WHAT YOU ARE ASKED TO DO ▸ The whole listing below should be retyped exactly, without any images.

THE DATA ▸

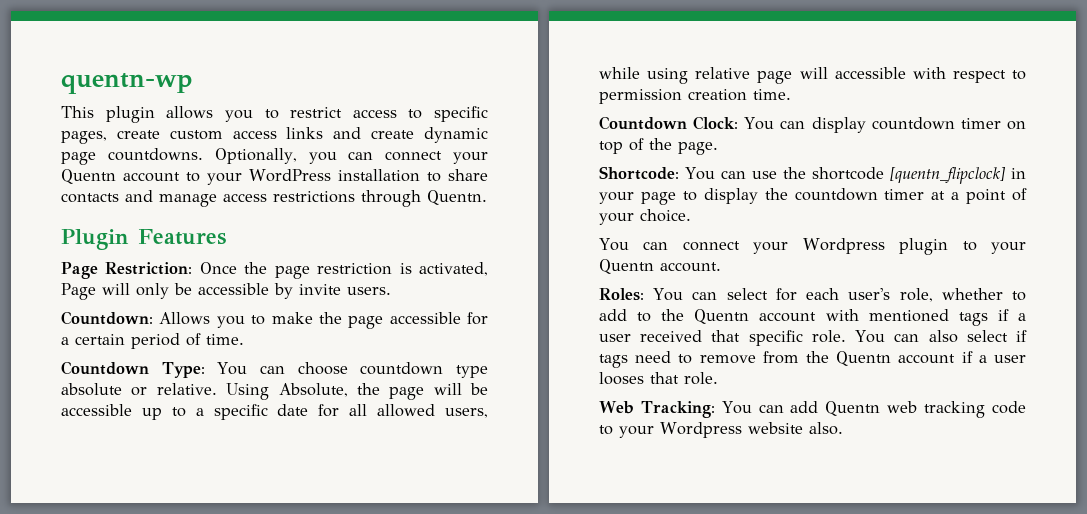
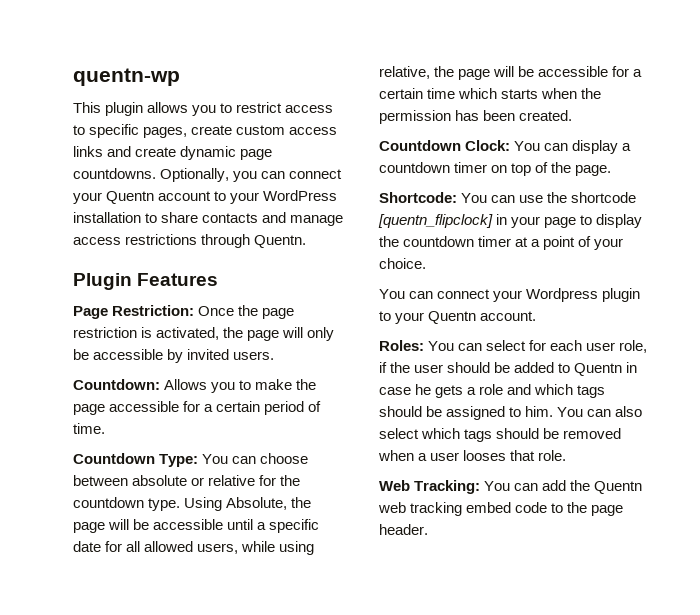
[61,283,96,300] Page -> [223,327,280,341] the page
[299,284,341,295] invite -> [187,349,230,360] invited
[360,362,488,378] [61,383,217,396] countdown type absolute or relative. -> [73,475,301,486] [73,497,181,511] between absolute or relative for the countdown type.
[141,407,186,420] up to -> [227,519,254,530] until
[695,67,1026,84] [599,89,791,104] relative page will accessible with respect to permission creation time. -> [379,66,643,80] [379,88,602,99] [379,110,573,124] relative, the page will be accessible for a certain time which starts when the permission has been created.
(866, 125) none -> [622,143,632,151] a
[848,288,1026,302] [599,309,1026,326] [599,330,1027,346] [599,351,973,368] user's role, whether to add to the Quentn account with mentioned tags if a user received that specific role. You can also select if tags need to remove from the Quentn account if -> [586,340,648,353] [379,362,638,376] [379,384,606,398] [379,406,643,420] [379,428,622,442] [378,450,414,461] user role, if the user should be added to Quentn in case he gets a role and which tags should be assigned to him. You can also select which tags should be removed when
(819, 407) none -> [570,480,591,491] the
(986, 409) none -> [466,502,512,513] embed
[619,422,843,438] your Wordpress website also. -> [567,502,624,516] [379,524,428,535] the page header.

RESPONSE TO THIS EXERCISE ▸
[61,283,96,300] Page -> [223,327,280,341] the page
[299,284,341,295] invite -> [187,349,230,360] invited
[360,362,488,378] [61,383,217,396] countdown type absolute or relative. -> [73,475,301,486] [73,497,181,511] between absolute or relative for the countdown type.
[141,407,186,420] up to -> [227,519,254,530] until
[695,67,1026,84] [599,89,791,104] relative page will accessible with respect to permission creation time. -> [379,66,643,80] [379,88,602,99] [379,110,573,124] relative, the page will be accessible for a certain time which starts when the permission has been created.
(866, 125) none -> [622,143,632,151] a
[848,288,1026,302] [599,309,1026,326] [599,330,1027,346] [599,351,973,368] user's role, whether to add to the Quentn account with mentioned tags if a user received that specific role. You can also select if tags need to remove from the Quentn account if -> [586,340,648,353] [379,362,638,376] [379,384,606,398] [379,406,643,420] [379,428,622,442] [378,450,414,461] user role, if the user should be added to Quentn in case he gets a role and which tags should be assigned to him. You can also select which tags should be removed when
(819, 407) none -> [570,480,591,491] the
(986, 409) none -> [466,502,512,513] embed
[619,422,843,438] your Wordpress website also. -> [567,502,624,516] [379,524,428,535] the page header.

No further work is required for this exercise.